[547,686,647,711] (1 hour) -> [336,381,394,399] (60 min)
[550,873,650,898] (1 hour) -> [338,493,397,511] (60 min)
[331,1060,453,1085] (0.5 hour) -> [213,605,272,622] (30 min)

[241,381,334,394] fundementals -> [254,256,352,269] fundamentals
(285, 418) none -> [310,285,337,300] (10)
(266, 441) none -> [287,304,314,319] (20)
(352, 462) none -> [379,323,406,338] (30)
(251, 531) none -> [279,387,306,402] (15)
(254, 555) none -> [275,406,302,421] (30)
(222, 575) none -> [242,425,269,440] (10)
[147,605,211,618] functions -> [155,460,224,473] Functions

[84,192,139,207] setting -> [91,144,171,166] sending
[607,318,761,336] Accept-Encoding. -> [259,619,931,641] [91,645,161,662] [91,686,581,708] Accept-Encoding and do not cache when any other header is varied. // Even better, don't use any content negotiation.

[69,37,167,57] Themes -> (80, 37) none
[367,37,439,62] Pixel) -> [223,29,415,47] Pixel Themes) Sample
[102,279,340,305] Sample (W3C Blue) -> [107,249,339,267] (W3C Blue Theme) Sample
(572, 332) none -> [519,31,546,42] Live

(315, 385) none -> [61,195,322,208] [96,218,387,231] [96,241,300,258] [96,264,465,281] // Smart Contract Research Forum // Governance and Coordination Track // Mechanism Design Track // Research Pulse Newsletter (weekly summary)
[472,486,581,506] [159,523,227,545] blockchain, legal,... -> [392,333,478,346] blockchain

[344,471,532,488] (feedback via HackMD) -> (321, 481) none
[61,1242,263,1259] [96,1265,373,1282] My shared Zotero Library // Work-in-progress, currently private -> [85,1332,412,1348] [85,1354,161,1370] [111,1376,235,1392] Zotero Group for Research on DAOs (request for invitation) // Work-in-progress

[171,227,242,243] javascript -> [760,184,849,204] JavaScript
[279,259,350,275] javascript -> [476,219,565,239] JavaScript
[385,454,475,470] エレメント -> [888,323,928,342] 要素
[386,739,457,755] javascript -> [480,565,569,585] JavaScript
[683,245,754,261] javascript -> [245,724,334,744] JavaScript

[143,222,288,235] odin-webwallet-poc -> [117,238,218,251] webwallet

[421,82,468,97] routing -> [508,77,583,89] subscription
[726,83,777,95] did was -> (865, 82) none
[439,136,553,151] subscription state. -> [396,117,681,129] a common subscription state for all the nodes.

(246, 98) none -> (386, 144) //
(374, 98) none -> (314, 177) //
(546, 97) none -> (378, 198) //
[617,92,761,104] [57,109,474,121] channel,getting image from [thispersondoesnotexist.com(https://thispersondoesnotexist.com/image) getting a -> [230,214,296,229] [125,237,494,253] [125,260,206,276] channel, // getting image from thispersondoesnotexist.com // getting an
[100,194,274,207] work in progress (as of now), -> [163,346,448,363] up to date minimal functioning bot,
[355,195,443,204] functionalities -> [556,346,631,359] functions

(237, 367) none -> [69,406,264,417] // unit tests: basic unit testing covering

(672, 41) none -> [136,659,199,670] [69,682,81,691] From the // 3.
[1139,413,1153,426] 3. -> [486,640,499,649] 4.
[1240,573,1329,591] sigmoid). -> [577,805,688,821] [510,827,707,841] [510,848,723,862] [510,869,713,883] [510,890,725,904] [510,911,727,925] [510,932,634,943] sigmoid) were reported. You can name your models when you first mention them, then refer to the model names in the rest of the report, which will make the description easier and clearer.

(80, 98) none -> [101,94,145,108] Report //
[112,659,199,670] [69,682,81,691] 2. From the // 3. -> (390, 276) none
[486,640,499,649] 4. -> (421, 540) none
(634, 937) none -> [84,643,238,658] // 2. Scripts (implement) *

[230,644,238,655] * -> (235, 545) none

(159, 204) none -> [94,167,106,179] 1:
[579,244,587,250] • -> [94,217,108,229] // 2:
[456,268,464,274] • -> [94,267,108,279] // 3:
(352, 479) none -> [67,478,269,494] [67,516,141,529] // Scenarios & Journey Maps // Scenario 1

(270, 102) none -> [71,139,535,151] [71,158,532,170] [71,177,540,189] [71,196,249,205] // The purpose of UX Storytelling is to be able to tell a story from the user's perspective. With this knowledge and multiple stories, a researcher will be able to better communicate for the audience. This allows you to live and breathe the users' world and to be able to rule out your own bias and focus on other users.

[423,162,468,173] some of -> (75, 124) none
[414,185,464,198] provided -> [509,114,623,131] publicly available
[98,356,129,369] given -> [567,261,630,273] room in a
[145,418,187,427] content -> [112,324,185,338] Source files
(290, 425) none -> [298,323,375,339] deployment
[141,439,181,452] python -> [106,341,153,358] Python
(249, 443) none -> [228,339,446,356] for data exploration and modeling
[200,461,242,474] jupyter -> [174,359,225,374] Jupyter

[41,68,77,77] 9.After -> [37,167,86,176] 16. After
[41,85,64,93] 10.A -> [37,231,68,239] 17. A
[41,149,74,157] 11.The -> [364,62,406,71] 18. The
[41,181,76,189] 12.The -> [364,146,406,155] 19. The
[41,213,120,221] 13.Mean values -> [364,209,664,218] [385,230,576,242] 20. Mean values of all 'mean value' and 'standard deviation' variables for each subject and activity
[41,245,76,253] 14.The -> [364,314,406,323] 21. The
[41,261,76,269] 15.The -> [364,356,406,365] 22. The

◆ ◆ ◆ ◆ ◆ ◆ ◆

= Work to complete =
Report every line of the records that contains the word "functions".

= Expected answer =
[147,605,211,618] functions -> [155,460,224,473] Functions
[355,195,443,204] functionalities -> [556,346,631,359] functions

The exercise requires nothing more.